A ce propos, la Cour de Cassation a déjà rappelé que, en cas de mésentente entre les associés paralysant le fonctionnement de la société, les juges doivent rechercher l’origine de la mésentente (en ce sens Commerciale, 5 février 1952).
Dan un arrêt rendu le 20 mai 2008, la Cour de Cassation a donné une illustration dans ce domaine.
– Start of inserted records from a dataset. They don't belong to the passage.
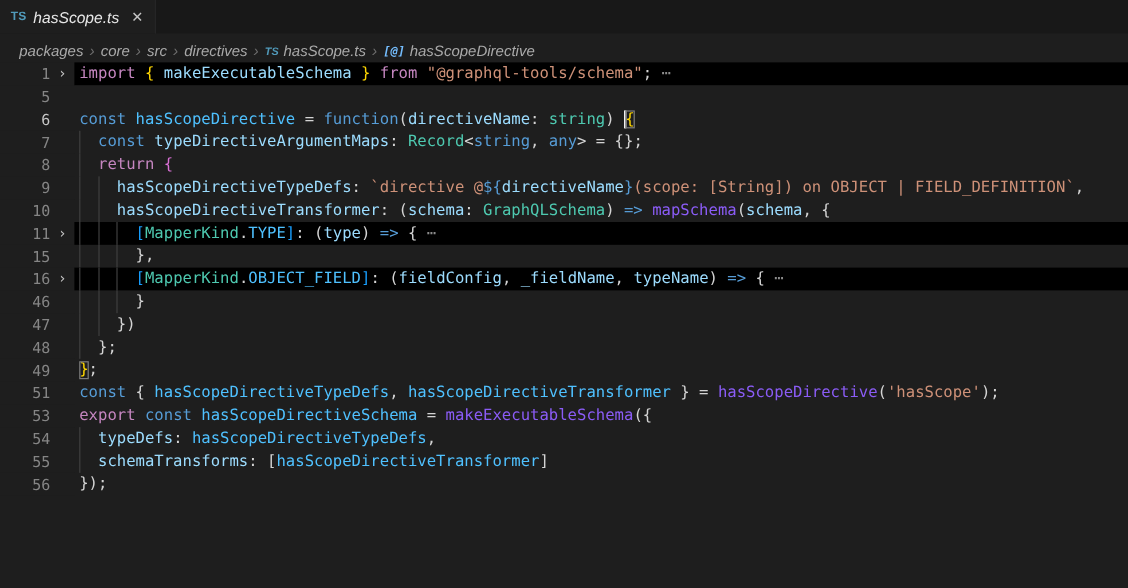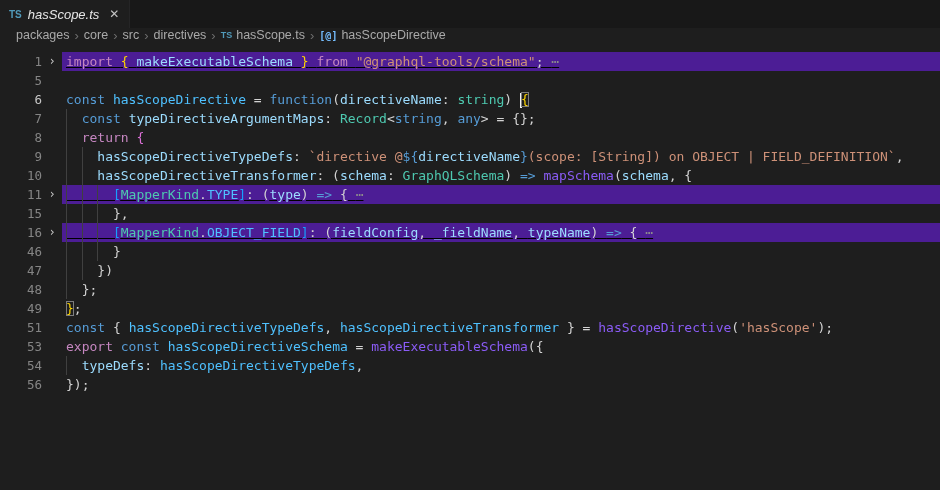--- a/index.html
+++ b/index.html
@@ -6,35 +6,35 @@
   body{font-family:"Liberation Sans",sans-serif;}
 
   
   .tabbar{height:28px;background:#181818;display:flex;align-items:stretch;}
   .tab{background:#1e1e1e;display:flex;align-items:center;gap:6px;padding:0 10px 0 9px;border-right:1px solid #252526;}
   .tab-ts{color:#519aba;font-weight:bold;font-size:10px;letter-spacing:0;}
   .tab-title{color:#e7e7e7;font-style:italic;font-size:13px;}
   .tab-close{color:#c5c5c5;font-size:12px;margin-left:4px;cursor:pointer;}
 
   
-  .breadcrumbs{height:22px;background:#1e1e1e;display:flex;align-items:flex-start;padding-left:16px;font-size:12.5px;color:#a9a9a9;}
+  .breadcrumbs{height:22px;background:#1e1e1e;display:flex;align-items:flex-end;padding-left:16px;font-size:12.5px;color:#a9a9a9;font-style:italic;}
   .bc-item{display:flex;align-items:center;gap:4px;cursor:pointer;}
   .bc-sep{color:#6e6e6e;margin:0 5px;font-size:13px;}
   .bc-ts{color:#519aba;font-weight:bold;font-size:9px;}
   .bc-sym{color:#75beff;font-family:"DejaVu Sans Mono",monospace;font-size:10px;font-weight:bold;}
 
   
   .editor{position:relative;background:#1e1e1e;padding-top:2px;height:460px;}
   .line{display:flex;height:19px;line-height:19px;font-family:"DejaVu Sans Mono",monospace;font-size:13px;}
   .gutter{width:62px;flex:0 0 62px;display:flex;background:#1e1e1e;}
   .ln{width:42px;text-align:right;color:#858585;font-size:12.5px;}
   .ln.active{color:#c6c6c6;}
   .chev{width:20px;text-align:center;color:#c5c5c5;font-size:12px;cursor:pointer;}
   .code{flex:1;position:relative;padding-left:4px;white-space:pre;}
-  .line.hl .code{background:#4c1d95;text-decoration:underline;}
+  .line.hl .code{background:#000000;}
   .guide{position:absolute;top:0;bottom:0;width:1px;background:#404040;}
   .tk{white-space:pre;}
   .kwp{color:#C586C0}.kwb{color:#569CD6}.typ{color:#4EC9B0}.vr{color:#9CDCFE}
   .cst{color:#4FC1FF}.fn{color:#8b5cf6}.str{color:#CE9178}.d{color:#D4D4D4}
   .gold{color:#FFD700}.pink{color:#DA70D6}.bb{color:#179FFF}
   .dots{color:#8c8c8c;cursor:pointer;}
   .box{outline:1px solid #7d7d7d;outline-offset:-1px;}
   .cursor{display:inline-block;width:2px;height:15px;background:#f2f2f2;vertical-align:middle;margin-right:-1px;}
 </style>
 </head>
@@ -191,18 +191,25 @@
     </div>
     <div class="line">
       <div class="gutter">
         <span class="ln">54</span>
         <span class="chev"></span>
       </div>
       <div class="code"><span class="guide" style="left: calc(0ch + 4px);"></span><span class="tk d">  </span><span class="tk vr">typeDefs</span><span class="tk d">: </span><span class="tk cst">hasScopeDirectiveTypeDefs</span><span class="tk d">,</span></div>
     </div>
     <div class="line">
       <div class="gutter">
+        <span class="ln">55</span>
+        <span class="chev"></span>
+      </div>
+      <div class="code"><span class="guide" style="left: calc(0ch + 4px);"></span><span class="tk d">  </span><span class="tk vr">schemaTransforms</span><span class="tk d">: [</span><span class="tk cst">hasScopeDirectiveTransformer</span><span class="tk d">]</span></div>
+    </div>
+    <div class="line">
+      <div class="gutter">
         <span class="ln">56</span>
         <span class="chev"></span>
       </div>
       <div class="code"><span class="tk d">});</span></div>
     </div>
   </div>
 
 </body></html>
L’associé d’une SARL, chargée de la gestion de biens immobilier appartenant à une SCI, avait assigné la SARL en dissolution judiciaire pour justes motifs puis avait signé un protocole d’accord par lequel par lequel il s’engageait, d’une part, à vendre à ses coassociés toutes ses parts dans les deux sociétés et, d’autre part, à se désister des actions en dissolution. Faute de désistement, la dissolution anticipée est prononcée.
Mais cette décision est censurée car elle a été rendue sans que les juges déterminent si l’associé demandant la dissolution n’était pas le seul responsable de la mésentente.